Life Outside the Classroom: Teachers in Fiction

This time of year when all of the city's children are adjusting to a new school year routine, it can be easy to think of teachers as only that… teachers. As if they exist only in the classroom, controlling unruly students and imparting wisdom, knee deep in grade books, lesson plans and homework assignments. Lucky for us, there's some great recent fiction that reminds us that teachers have full, complex lives outside of school. The role of the honorable occupation varies in the following books, but they all feature a central character who is a teacher.

Matthew Quick's latest novel is Love May Fail. Told from multiple perspectives, this offbeat and thoughtful novel centers on Portia, who has just left her pornographer husband and their lavish Florida lifestyle. She returns to her Jersey girl roots and her hoarder mother's home and embarks on a quest to save the man who once saved her—Mr. Vernon, an inspiring teacher from her high school years.

Olive Kitteridge shows us the small town of Crosby, Maine in these 13 connected stories by Elizabeth Strout. Olive, a retired math teacher, sometimes plays only a supporting role, but through Olive's life and relationships with her kind husband, her son and other townspeople, Strout shows the loneliness and despair that is an undercurrent of "ordinary" life. The book was also made into a mini-series.

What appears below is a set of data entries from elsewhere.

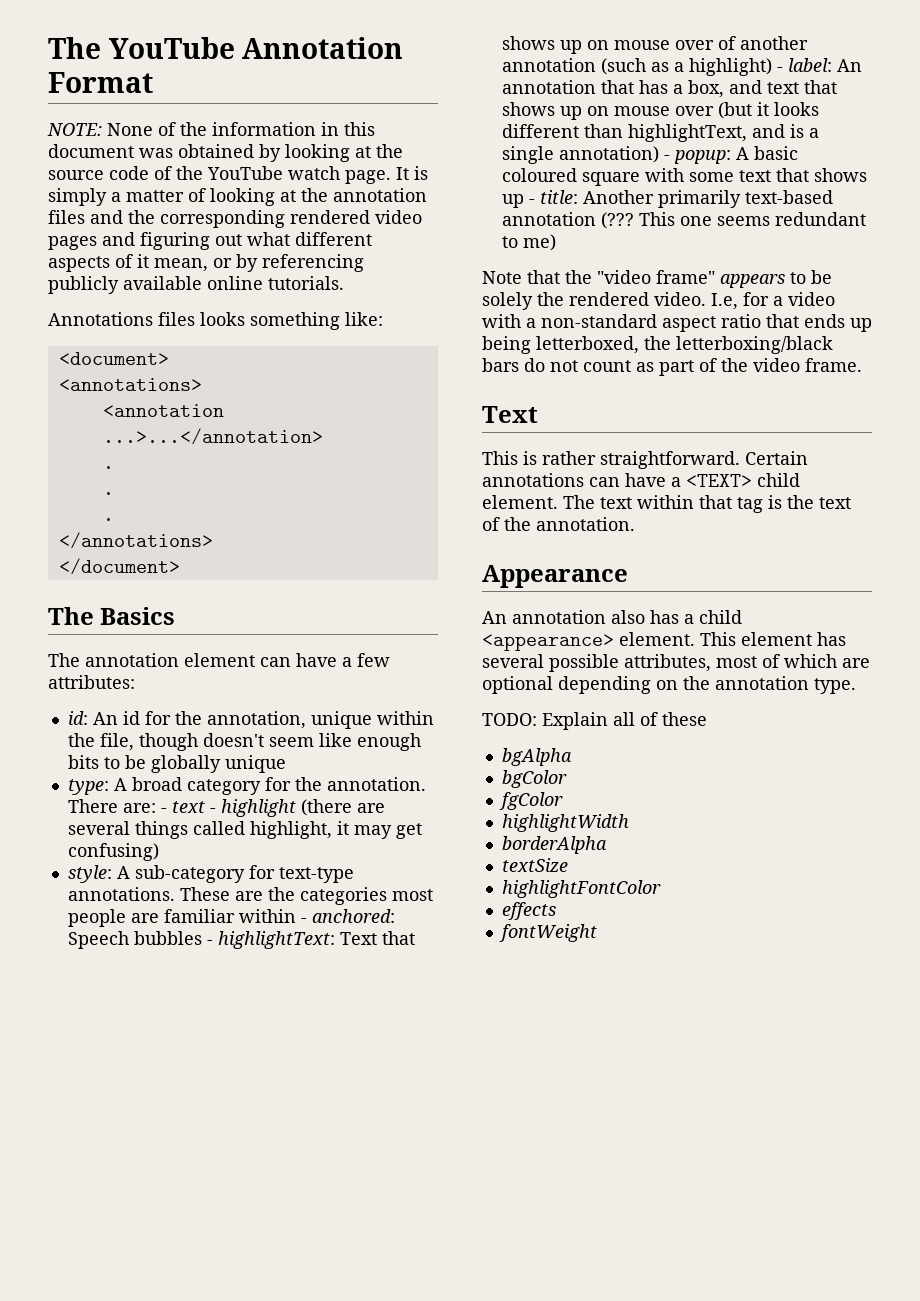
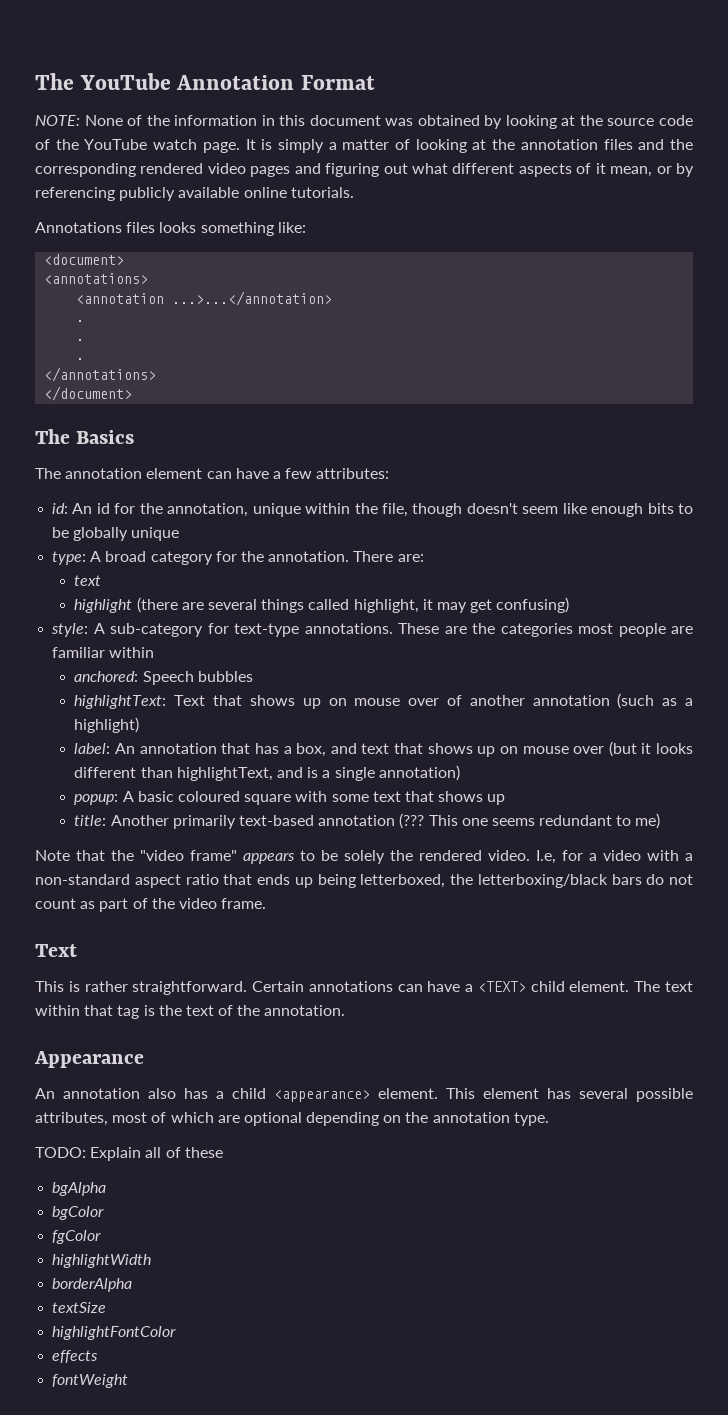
- There are: - text - highlight (there are several things called highlight, it may get confusing)
+ There are:
+ text
+ highlight (there are several things called highlight, it may get confusing)
- These are the categories most people are familiar within - anchored:
+ These are the categories most people are familiar within
+ anchored:
- Speech bubbles - highlightText:
+ Speech bubbles
+ highlightText:
- Text that shows up on mouse over of another annotation (such as a highlight) - label:
+ Text that shows up on mouse over of another annotation (such as a highlight)
+ label:
- An annotation that has a box, and text that shows up on mouse over (but it looks different than highlightText, and is a single annotation) - popup:
+ An annotation that has a box, and text that shows up on mouse over (but it looks different than highlightText, and is a single annotation)
+ popup:
- A basic coloured square with some text that shows up - title:
+ A basic coloured square with some text that shows up
+ title:

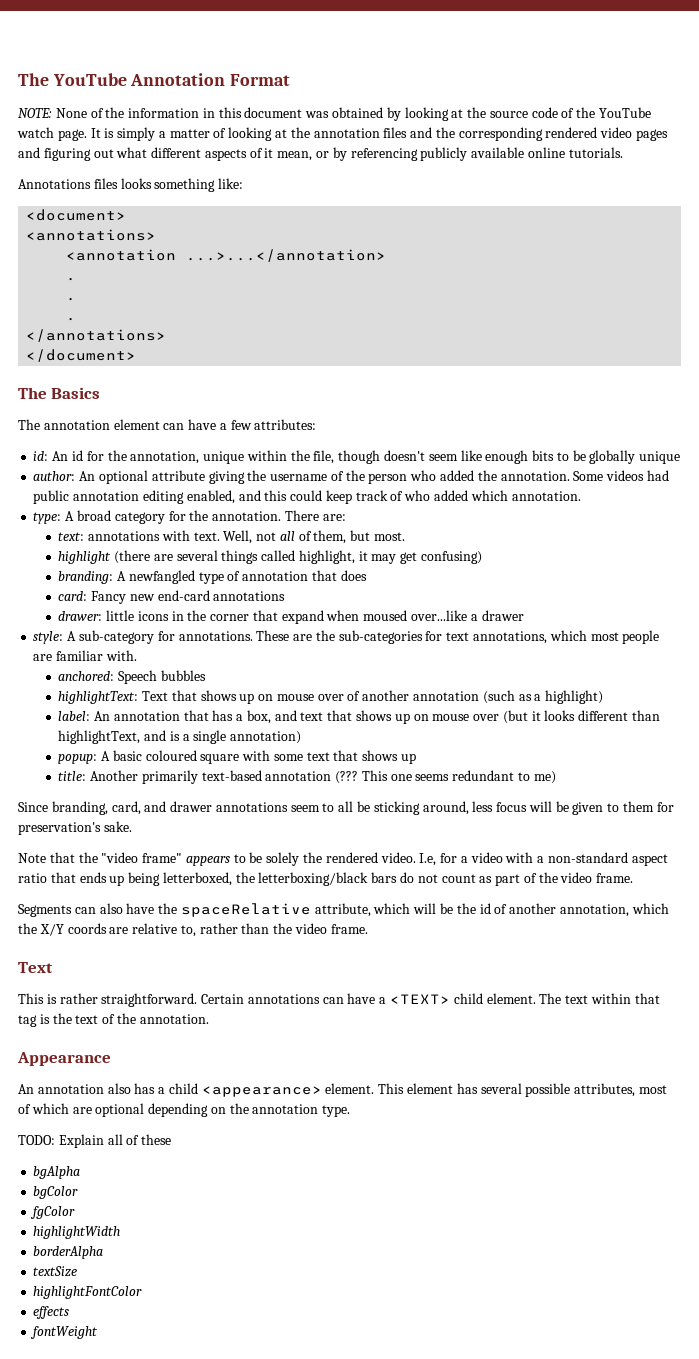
+ author: An optional attribute giving the username of the person who added the annotation. Some videos had public annotation editing enabled, and this could keep track of who added which annotation.
  There are:
- text
+ text: annotations with text. Well, not all of them, but most.
+ branding: A newfangled type of annotation that does
+ card: Fancy new end-card annotations
+ drawer: little icons in the corner that expand when moused over...like a drawer
- style: A sub-category for text-type annotations.
+ style: A sub-category for annotations.
- These are the categories most people are familiar within
+ These are the sub-categories for text annotations, which most people are familiar with.
+ Since branding, card, and drawer annotations seem to all be sticking around, less focus will be given to them for preservation's sake.
+ Segments can also have the spaceRelative attribute, which will be the id of another annotation, which the X/Y coords are relative to, rather than the video frame.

Marisha Pessl structured her debut novel, Special Topics in Calamity Physics, like a syllabus for a literature class, with each chapter named after a classic work; it's a fitting structure for this brainy coming of age/mystery hybrid. Blue van Meer starts her senior year at a new school and quickly gets singled out by her intriguing film studies teacher, Hannah, and her group of student-followers. Blue and her new friends soon find themselves in the middle of a mystery after witnessing a drowning when they sneak into a party at Hannah's.

Claire Messud's The Woman Upstairs dives into the stereotype of the kind, self-sacrificing female teacher. Nora, a third-grade teacher in Boston, has always secretly wanted to be an artist. She gets involved with the worldly Shahid family, a new student and his academic father and artist mother.  She starts down the road of realizing her artistic ambitions, but a betrayal leaves her angry and obsessed. This book was awarded by the New York Times and ALA and is compelling and deep.